◆ INPUT RECORDS ◆
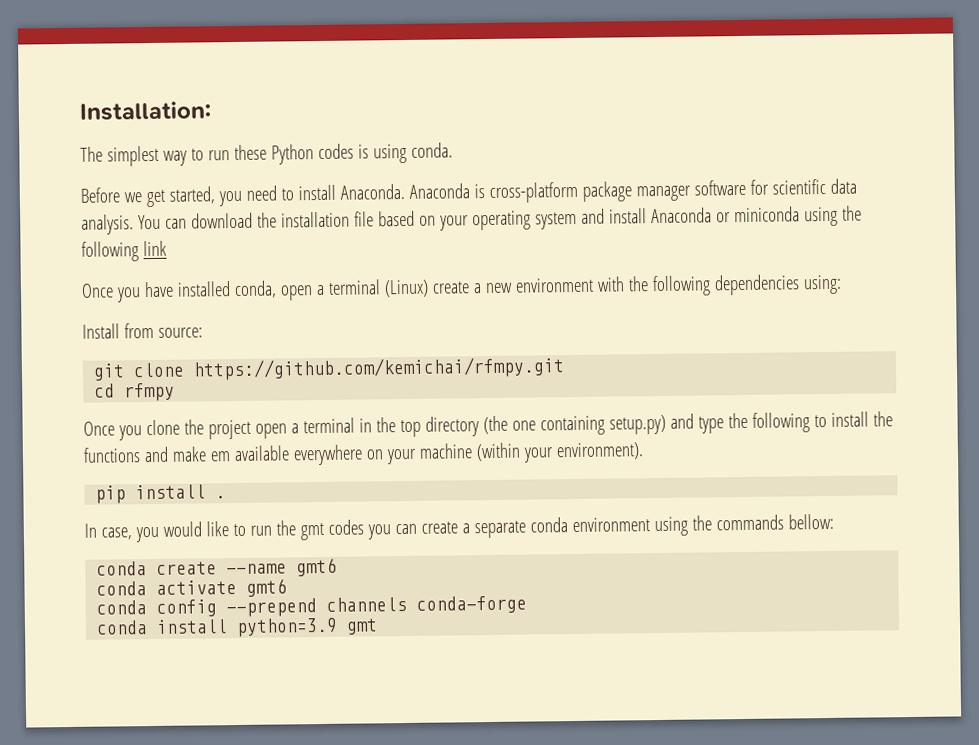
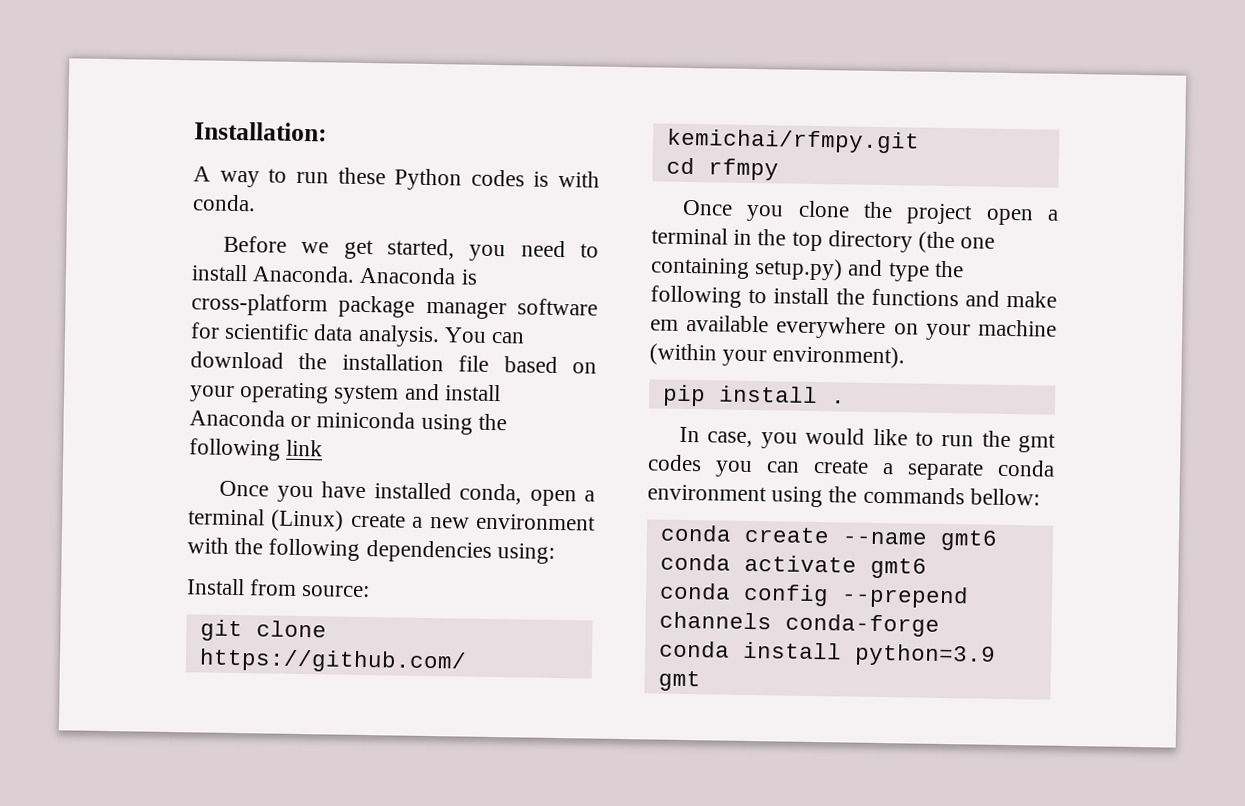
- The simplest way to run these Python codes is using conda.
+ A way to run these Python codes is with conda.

--

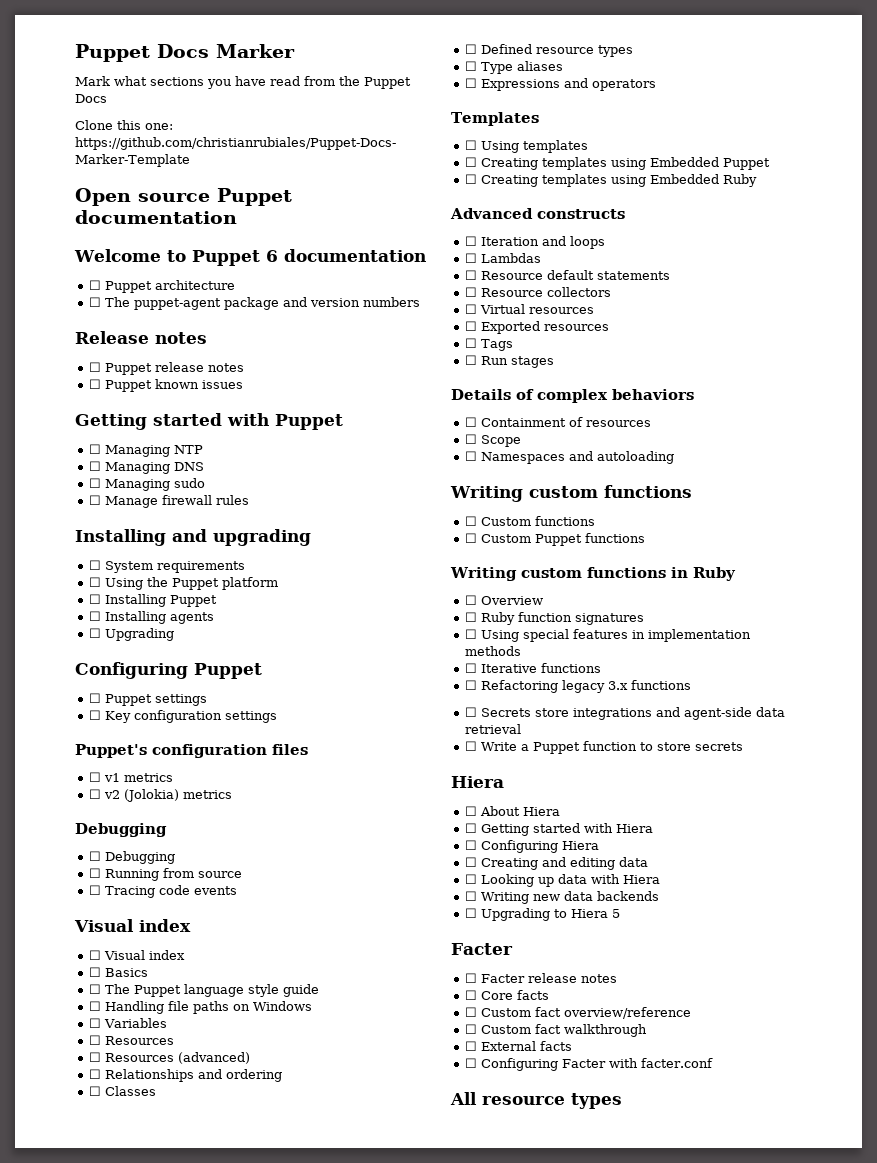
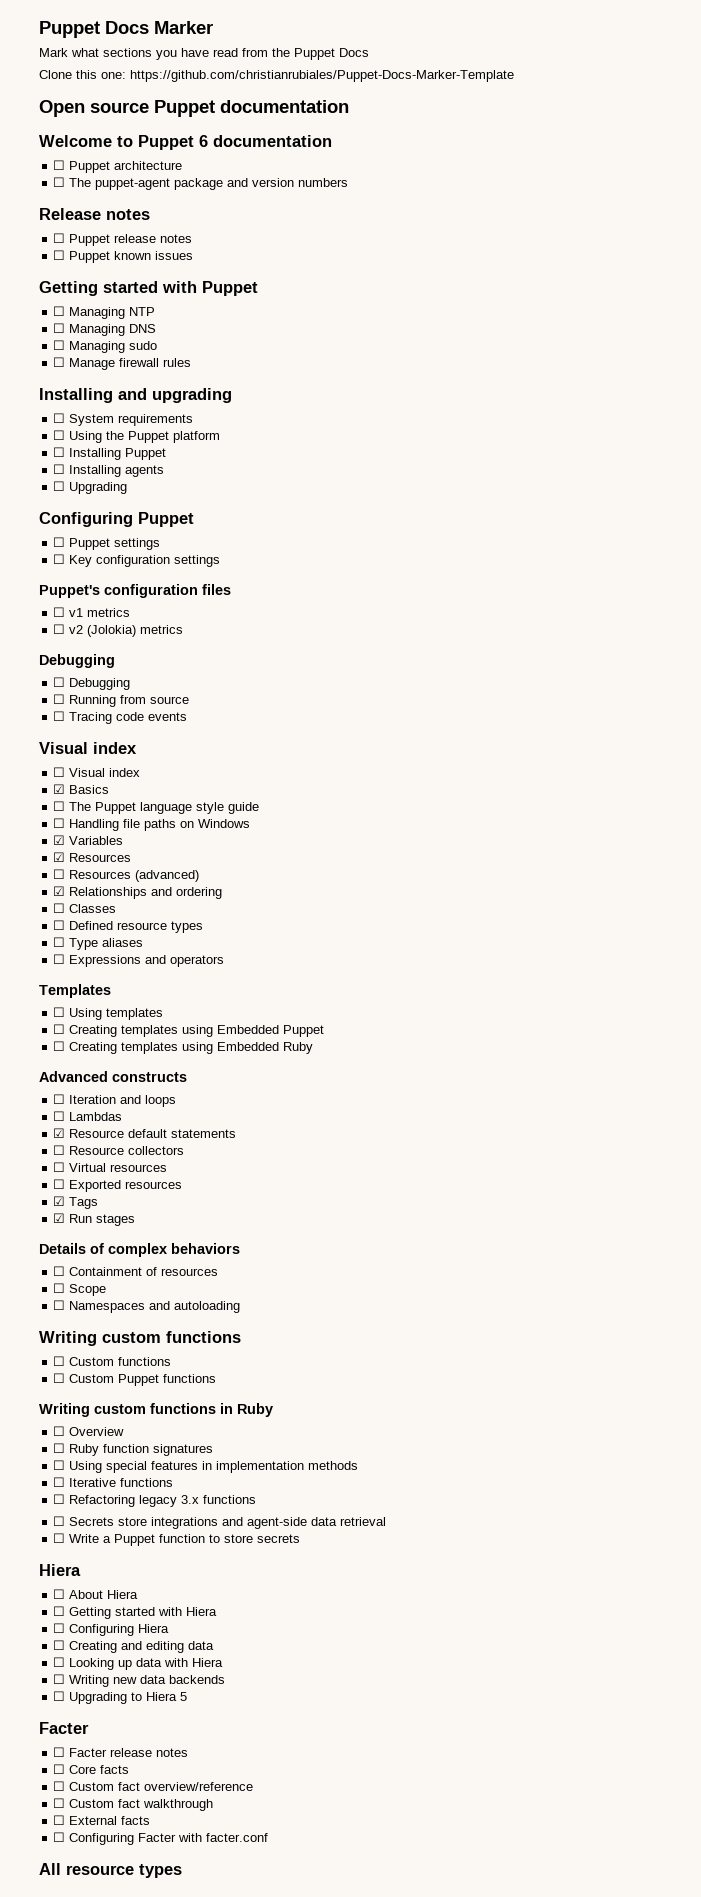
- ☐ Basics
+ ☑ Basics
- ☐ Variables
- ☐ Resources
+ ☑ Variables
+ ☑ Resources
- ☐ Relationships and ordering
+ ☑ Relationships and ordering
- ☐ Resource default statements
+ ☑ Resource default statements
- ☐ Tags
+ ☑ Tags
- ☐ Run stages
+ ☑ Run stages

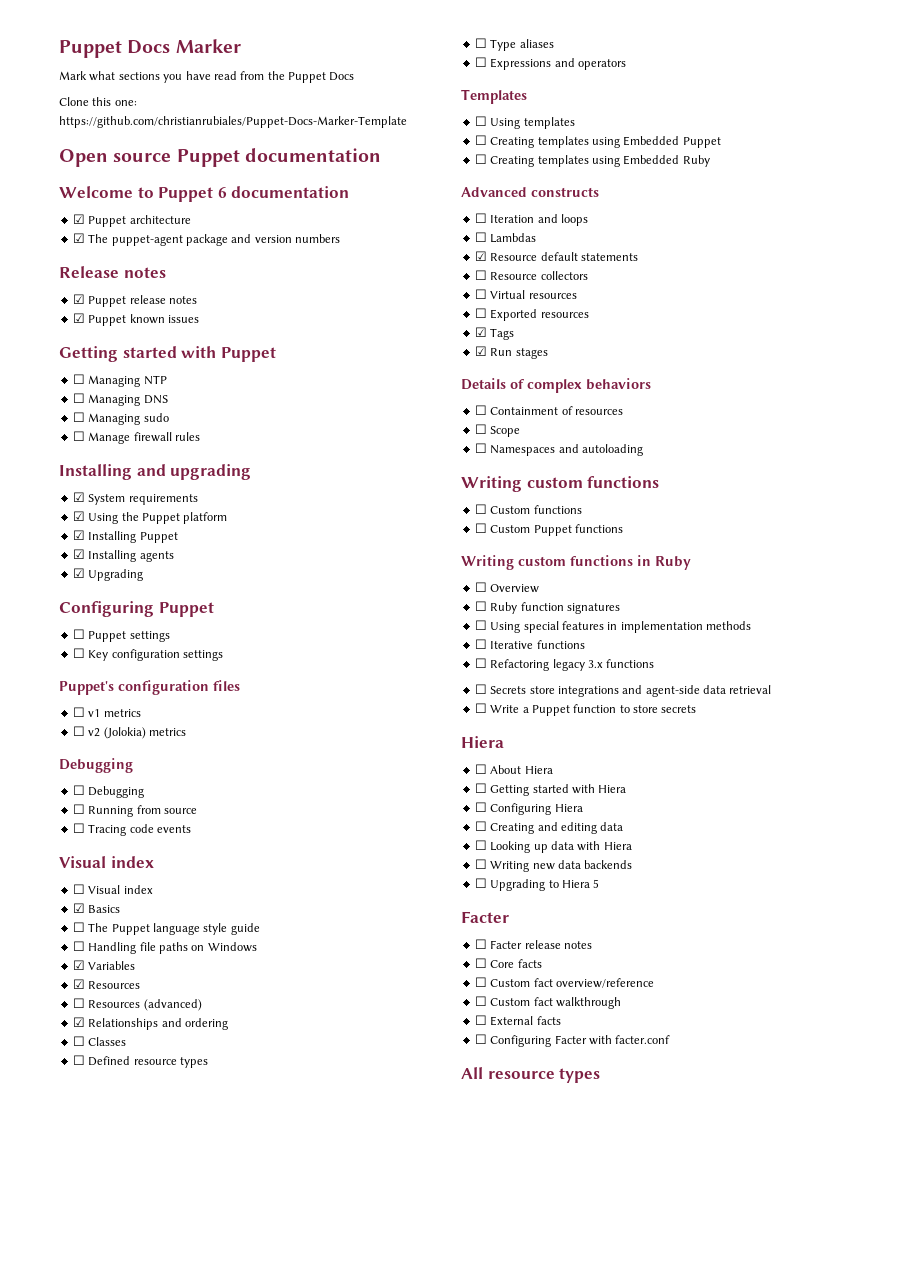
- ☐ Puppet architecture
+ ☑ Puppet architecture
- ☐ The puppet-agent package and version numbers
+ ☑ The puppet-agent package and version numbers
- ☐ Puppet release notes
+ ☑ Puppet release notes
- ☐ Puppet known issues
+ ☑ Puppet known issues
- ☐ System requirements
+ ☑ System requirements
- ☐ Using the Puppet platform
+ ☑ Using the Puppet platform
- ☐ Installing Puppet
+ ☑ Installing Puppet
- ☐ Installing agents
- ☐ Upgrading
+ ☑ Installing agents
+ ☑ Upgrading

--

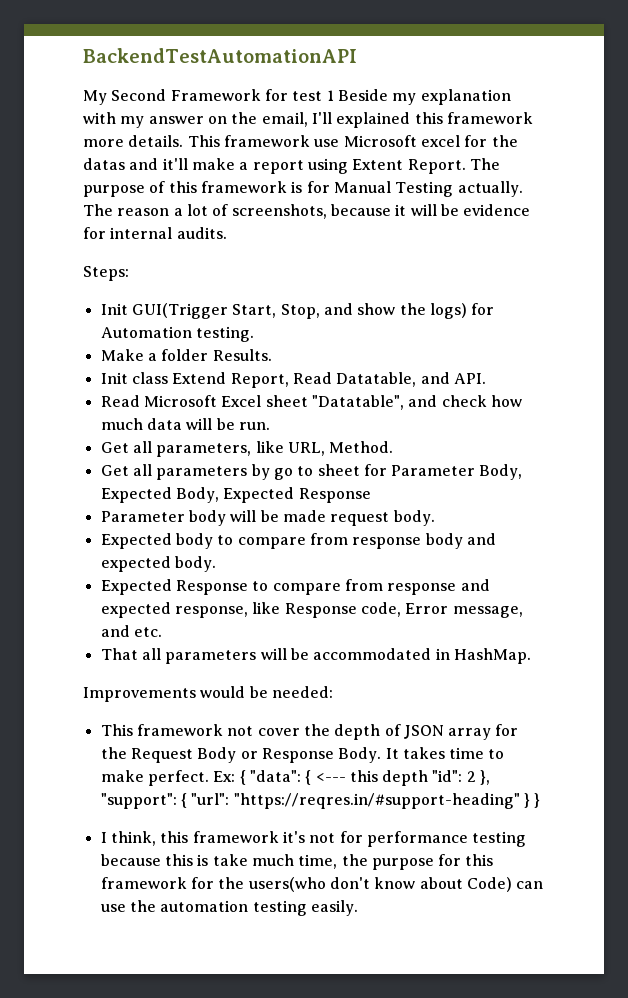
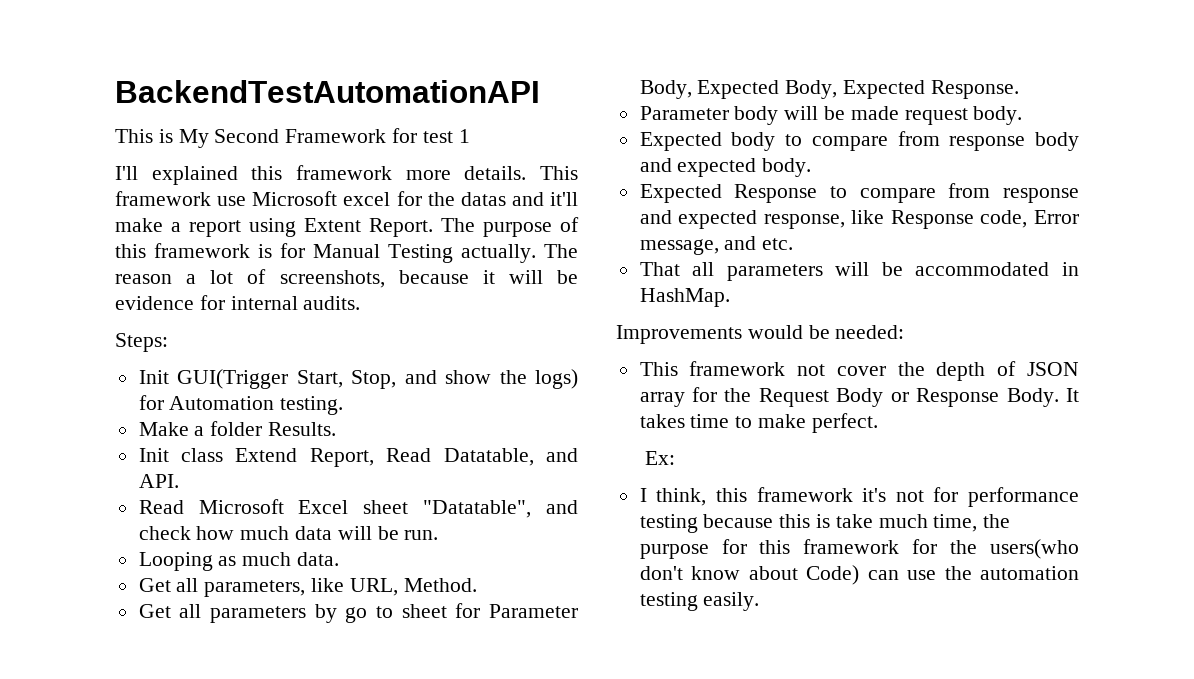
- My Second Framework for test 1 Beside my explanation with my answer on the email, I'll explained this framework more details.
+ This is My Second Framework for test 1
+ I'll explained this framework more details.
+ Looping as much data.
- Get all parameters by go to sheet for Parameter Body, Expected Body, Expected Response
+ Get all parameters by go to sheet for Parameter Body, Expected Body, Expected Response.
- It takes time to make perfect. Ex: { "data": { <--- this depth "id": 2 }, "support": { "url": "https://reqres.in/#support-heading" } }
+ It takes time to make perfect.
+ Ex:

◆ YOUR TASK ◆
The sole response should be the count of lines in the material holding the string "System".

◆ SOLUTION TO THE PROBLEM ◆
2